The dissent, authored by Justice Scalia, does a pretty good job knocking these arguments down on factual grounds (!). I’ll let Justice Scalia simply recap the incongruity of this line of reasoning:

So, to review: DNA testing does not even begin until after arraignment and bail decisions are already made.  The samples sit in storage for months, and take weeks to  test. When they are tested, they are checked against the Unsolved Crimes Collection—rather than the Convict and  Arrestee Collection, which could be used to identify them. The Act forbids the Court’s purpose (identification), but prescribes as its purpose what our suspicionless-search cases forbid (“official investigation into a crime”). Against all of that, it is safe to say that if the Court’s identification  theory is not wrong, there is no such thing as error.

(Scalia, J., dissenting, slip op. at 12.)

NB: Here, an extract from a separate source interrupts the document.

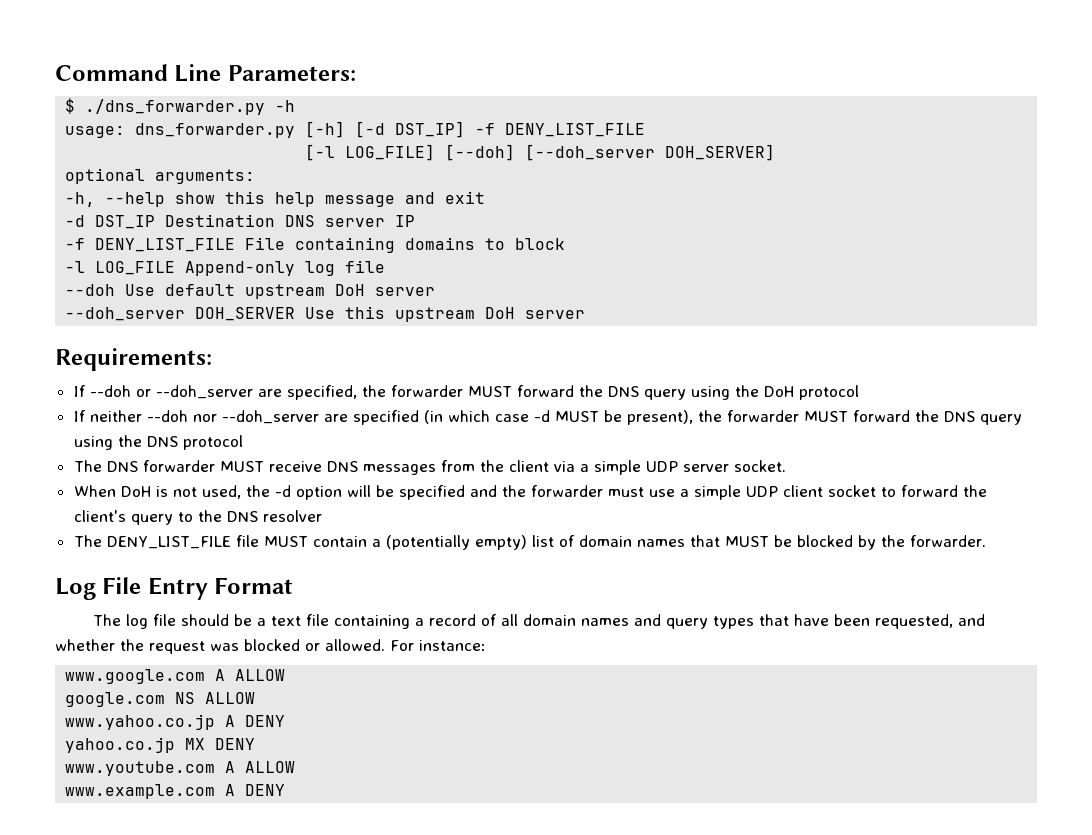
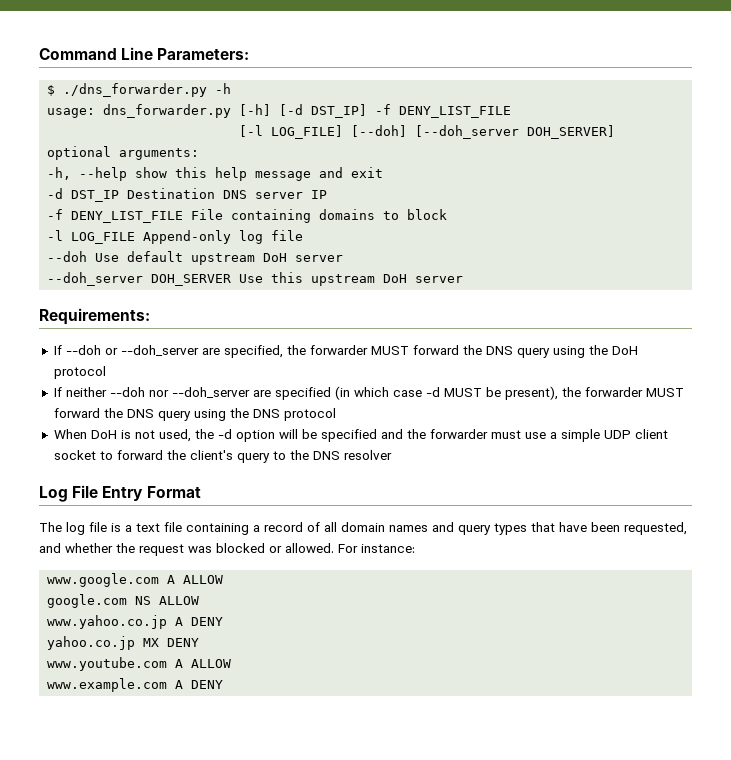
[73,460,786,475] // The DNS forwarder MUST receive DNS messages from the client via a simple UDP server socket. -> (336, 414) none
[73,535,986,550] // The DENY_LIST_FILE file MUST contain a (potentially empty) list of domain names that MUST be blocked by the forwarder. -> (392, 455) none
[181,614,253,626] should be -> [111,523,121,532] is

This case, therefore, presents several interesting contradictions: between public policy and constitutional right; between scientific accuracy and legal accuracy; and, of course, between “liberal” and “conservative” viewpoints about these difficulties. Bioscience at the Supreme Court is often a mouth…errrr…eye-opener.

3 Responses to Maryland v. King: A Mouthful of Contradictions
  1. So, Jake – mandatory fingerprints (and mug shots)? Not physical intrusions? Though having your fingers pressed to ink and paper seems hard to distinguish meaningfully from a buccal swab.

  2. I fail to see how fingerprints or mugshots are physical intrusions. (Although, I think you agree.) The line between buccal swabs and these other things is simple: inside vs. outside the body. I have little problem with arrestees being photographed, fingerprinted, having voice samples or handwriting exemplars taken, etc. But the second we get to the government forcing its way into people’s orifices, there *is* a distinction. Not a controlling one in this case I’d say, but a definite distinction.

  3. Nope, we disagree. Forcing my hand on an ink pad and then a piece of paper seems to me as much an invasion (trivial) as a buccal swab. You note existing case law allows some breathalyzers and fingernail scrapings, but not others. Adding buccal swabs to that unsettled caselaw doesn’t seem to me to make it any MORE problematic. Inside/outside is (for the most part) “a” line – though note that topologically we are all donuts and our mouths are on the outside – but that doesn’t mean it is the only or the best line. Hassle, pain, inconveniene, etc., could form other lines.